Le prix de vente moyen de la chaleur distribuée par réseau s’établit à près de 75 € HT/MWh en 2019 (+ 1,2% par rapport à 2018). La TVA à taux réduit rend les réseaux vertueux compétitifs, souligne un communiqué. Les Syndicats estiment que les réseaux de chaleur restent compétitifs par rapport aux solutions de chauffage électrique et au gaz. A titre d’exemple, ils indiquent : « Chauffer un logement moyen alimenté par un réseau de chaleur avec un taux d’EnR&R supérieur à 50% coûte 1 238 € par an », contre 1 443 € pour un logement similaire alimenté en gaz collectif, et 2 028 € pour un logement alimenté par une pompe à chaleur.
Comment accélérer leur développement ?
Via le Fonds de chaleur tout d’abord qui apporte des aides aux maîtres d’ouvrage, qu’ils soient publics ou privés, souhaitant s’engager dans un projet de production et d’utilisation de chaleur renouvelable. En 10 ans, le Fonds Chaleur a été doté de deux milliards d’euros, et a soutenu plus de 5 000 installations, a détaillé Fabrice Boissier, directeur délégué de l’Ademe. Il a précisé « Il y a une augmentation des fonds alloués », de 200 millions d’euros par an en moyenne, à 350 millions d’euros. Ce qui devrait permettre d’accélérer les aides, rattraper le retard et atteindre un taux minimum de 65% d’EnR&R, a-t-il déclaré.
S’agissant du dit-retard, les intervenants ont expliqué que la vitesse de développement des réseaux est deux fois inférieure à celle prévue par la programmation pluriannuelle de l’énergie (PPE). La filière est mobilisée pour atteindre les objectifs. Parmi les actions engagées, celle portée par AMORCE, le Cerema et l’Ademe auprès des villes de plus de 10 000 habitants ne bénéficiant pas encore des avantages d’un réseau de chaleur. Une initiative qui « donne déjà des premiers résultats ».
Bien sûr le développement des réseaux de chaleur va dépendre des réglementations à venir. S’agissant du décret tertiaire, Aurélie Lehéricy a évoqué l’importance de « modifier la méthodologie pour prendre en compte la consommation totale d’énergie. Pas uniquement ce qui est à l’intérieur du bâtiment ». C’est bien le « tout électrique » qui est pointé du doigt. Un réseau de froid « consomme deux fois moins d’électricité pour fonctionner, émet deux fois moins de CO2 et utilise dix fois moins de fluides frigorigènes », a-t-elle souligné.

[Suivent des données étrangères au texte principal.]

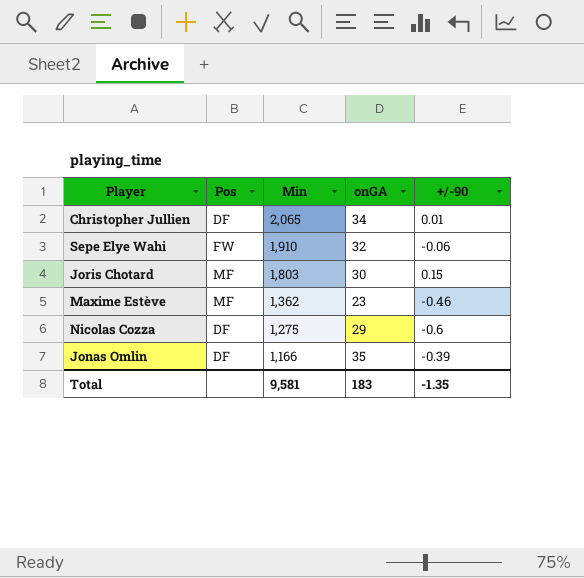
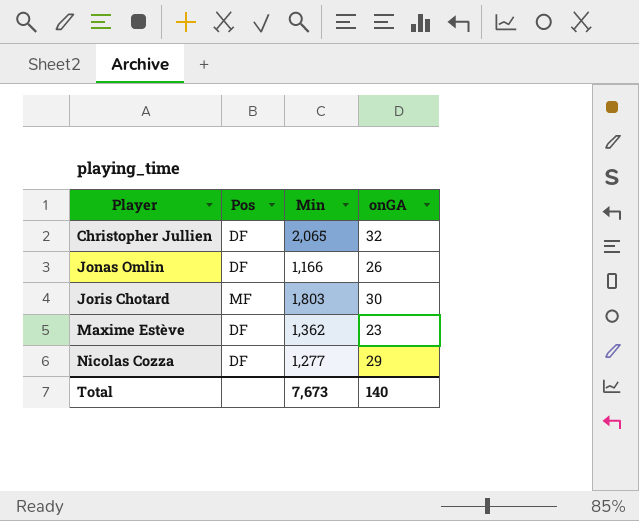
row order: Min descending -> Player ascending
column +/-90 | position: 5 -> none
row Sepe Elye Wahi: FW | 1,910 | 32 | -0.06 -> none
Christopher Jullien | onGA: 34 -> 32
Jonas Omlin | onGA: 35 -> 26
Maxime Estève | Pos: MF -> DF
Nicolas Cozza | Min: 1,275 -> 1,277
Total | Min: 9,581 -> 7,673
Total | onGA: 183 -> 140

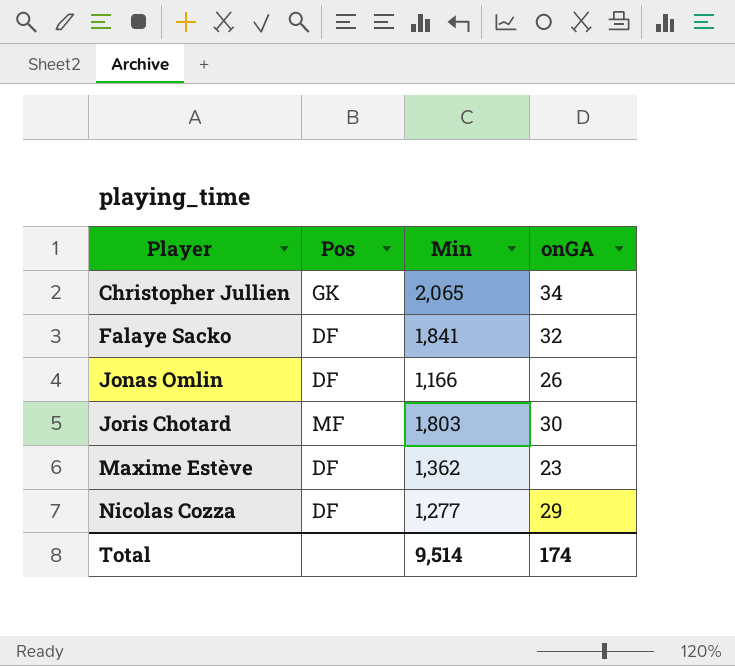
Christopher Jullien | Pos: DF -> GK
Christopher Jullien | onGA: 32 -> 34
row Falaye Sacko: none -> DF | 1,841 | 32
Total | Min: 7,673 -> 9,514
Total | onGA: 140 -> 174

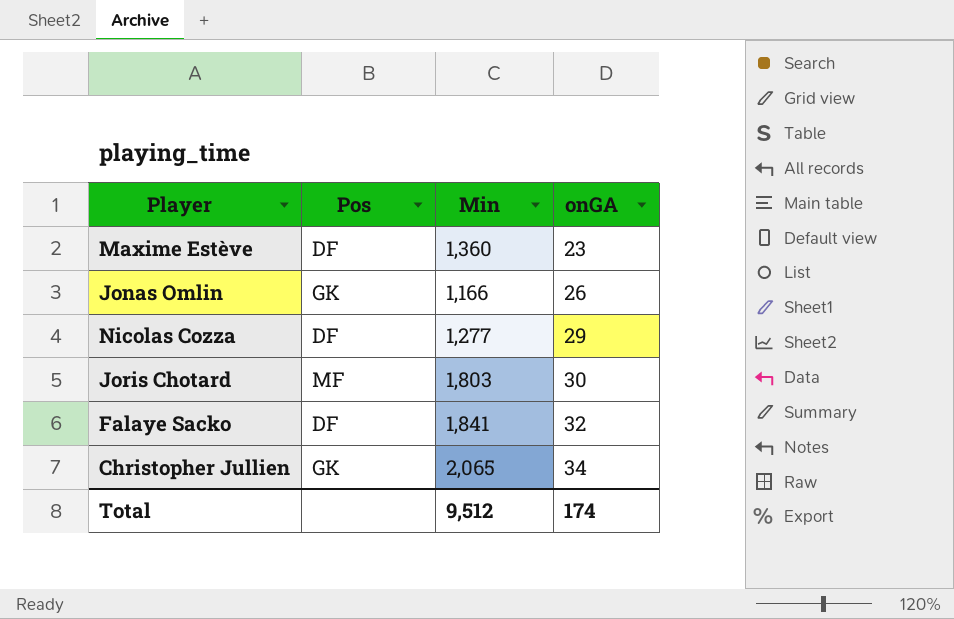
row order: Player ascending -> onGA ascending
Maxime Estève | Min: 1,362 -> 1,360
Jonas Omlin | Pos: DF -> GK
Total | Min: 9,514 -> 9,512

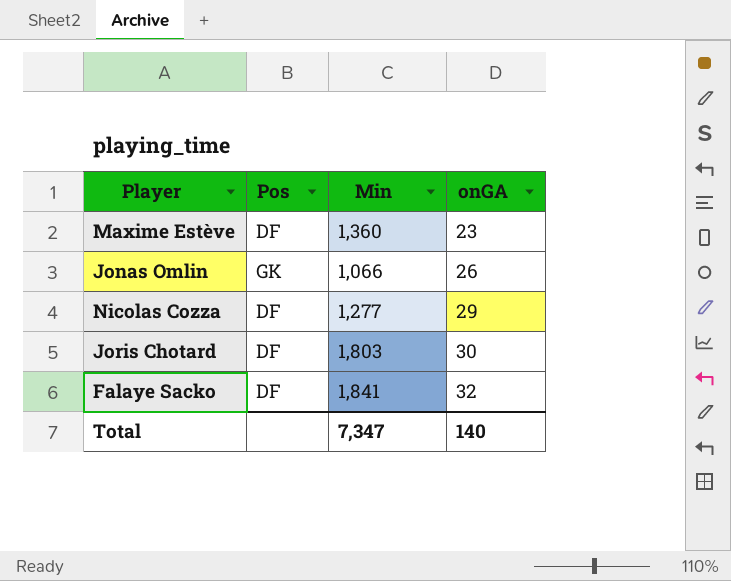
row Christopher Jullien: GK | 2,065 | 34 -> none
Jonas Omlin | Min: 1,166 -> 1,066
Joris Chotard | Pos: MF -> DF
Total | Min: 9,512 -> 7,347
Total | onGA: 174 -> 140

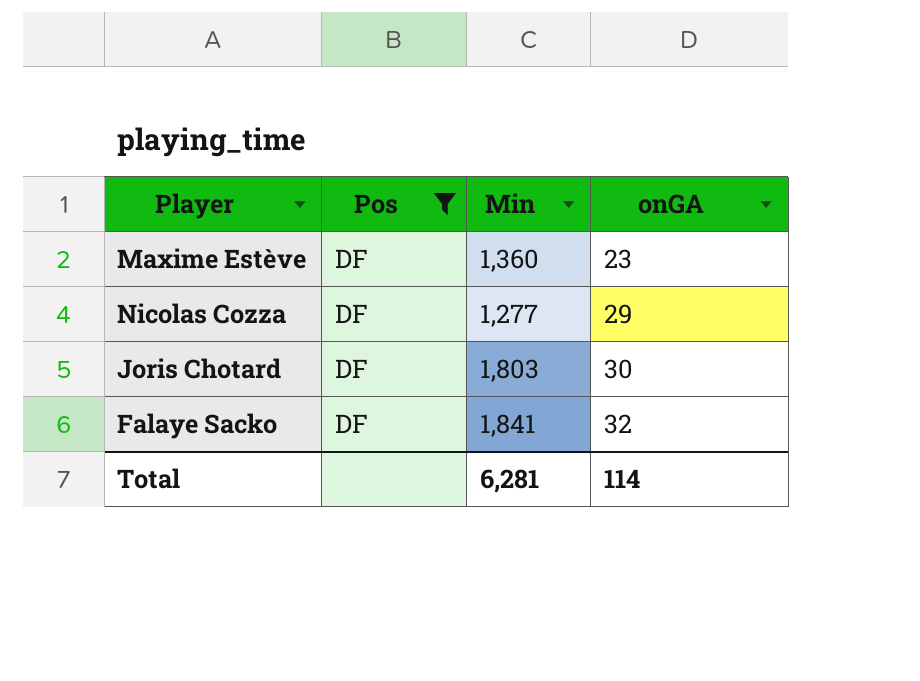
filter: none -> Pos = DF
Total | Min: 7,347 -> 6,281
Total | onGA: 140 -> 114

Nicolas Garnier, délégué général d’AMORCE, s’est lui aussi référé au décret tertiaire, annonçant que l’association demanderait très certainement un report des échéances voire de la mise en œuvre « parce que nous avons l’impression que nous sommes en train de prendre une direction qui pourrait être mortifère pour la rénovation énergétique ». Pourquoi ne pas créer une instance indépendante de suivi, s’est-il interrogé, « pour s’assurer de la bonne évaluation environnementale ». « Il faut quand même que ce cadre réglementaire de la transition énergétique fasse consensus ». Citant la RE2020, et notamment les modes de calcul, il s’est dit craindre, là encore, un recours massif au chauffage électrique. « Nous avons des solutions industrielles intéressantes » qui vont « être mises en difficulté par ces réglementations ».